Source data

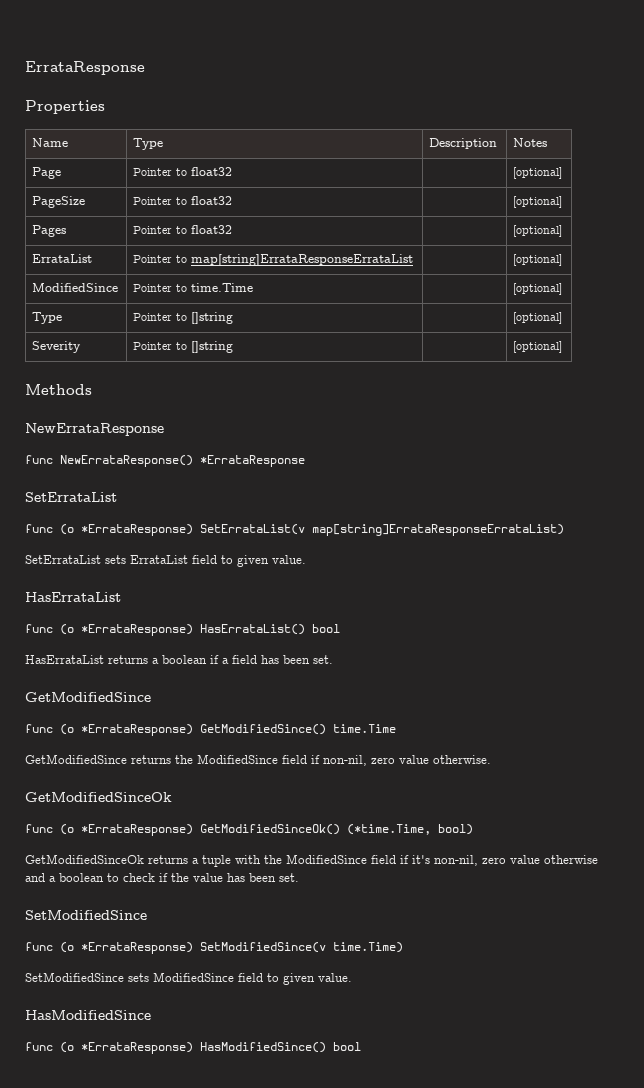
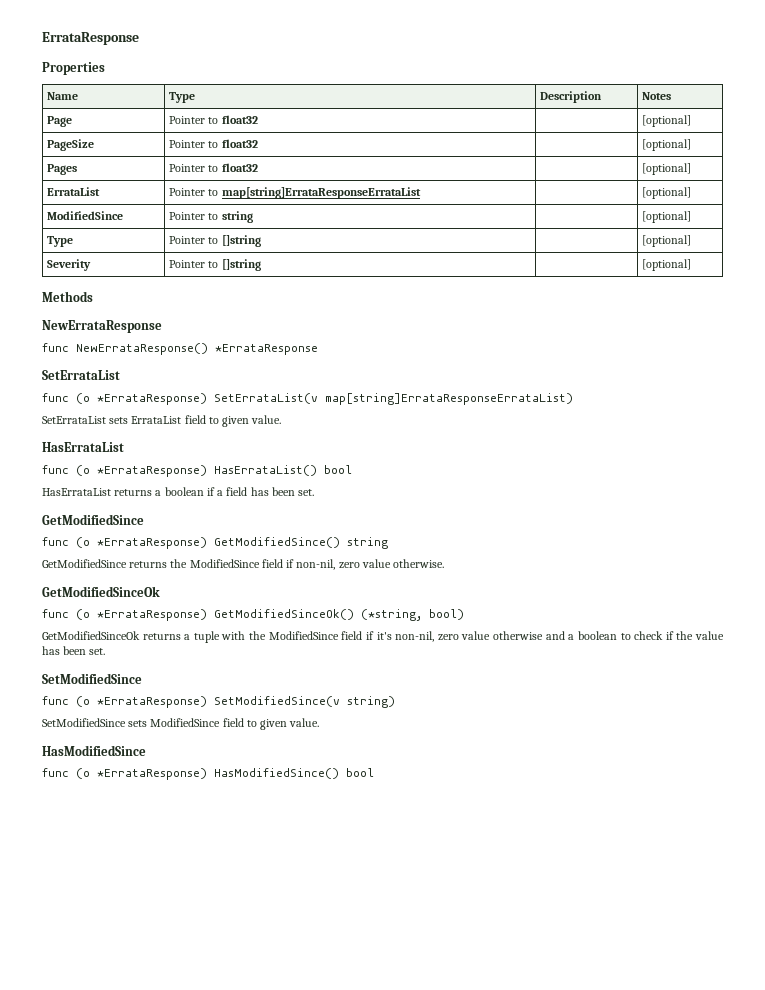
[191,283,254,292] time.Time -> [221,211,253,223] string
[333,724,396,733] time.Time -> [347,537,388,549] string
[347,824,431,835] (*time.Time, -> [361,609,422,621] (*string,
[333,942,403,953] time.Time) -> [347,696,395,708] string)

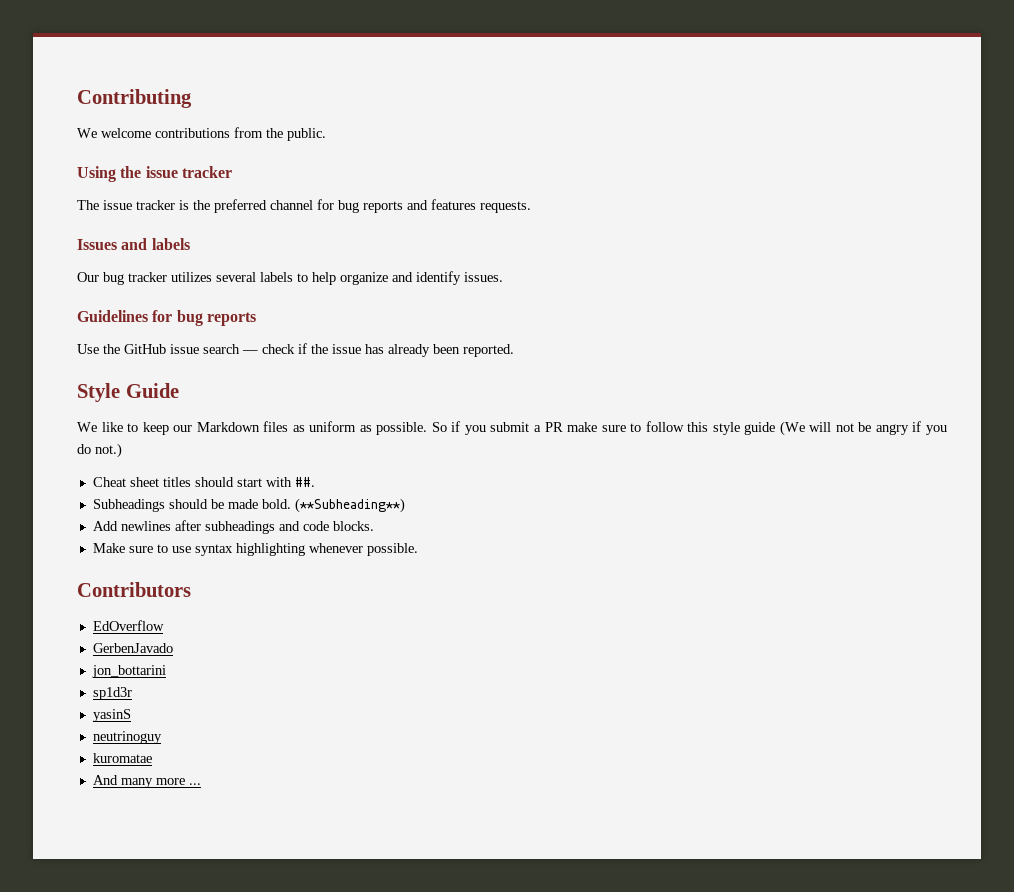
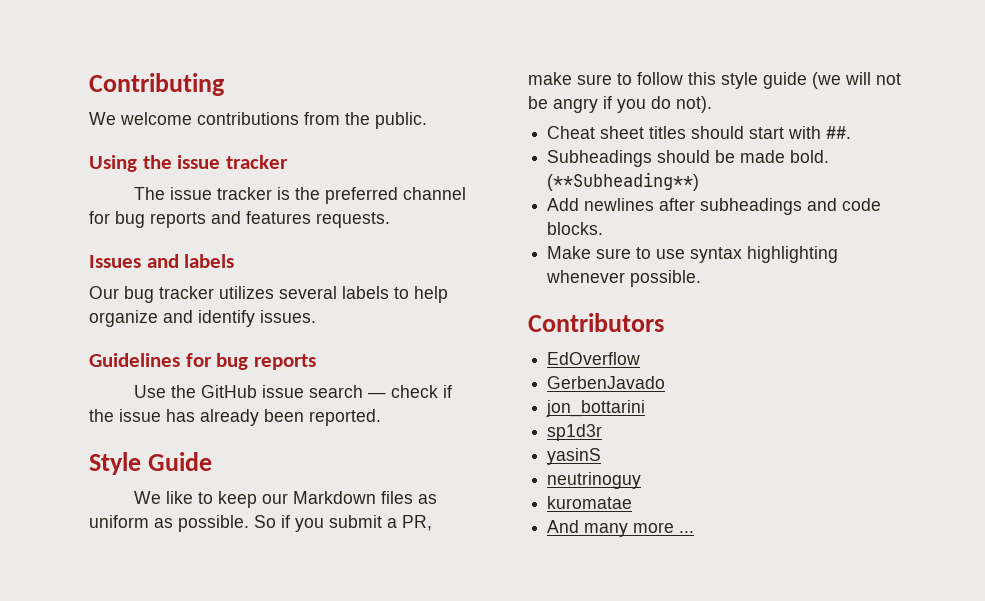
[544,422,563,432] PR -> [402,515,432,531] PR,
[779,421,805,436] (We -> [812,72,841,89] (we
[95,443,122,458] not.) -> [676,96,712,113] not).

> Exercise details:
Set the records down again exactly, and omit any picture in them.

> Expected answer:
[191,283,254,292] time.Time -> [221,211,253,223] string
[333,724,396,733] time.Time -> [347,537,388,549] string
[347,824,431,835] (*time.Time, -> [361,609,422,621] (*string,
[333,942,403,953] time.Time) -> [347,696,395,708] string)

[544,422,563,432] PR -> [402,515,432,531] PR,
[779,421,805,436] (We -> [812,72,841,89] (we
[95,443,122,458] not.) -> [676,96,712,113] not).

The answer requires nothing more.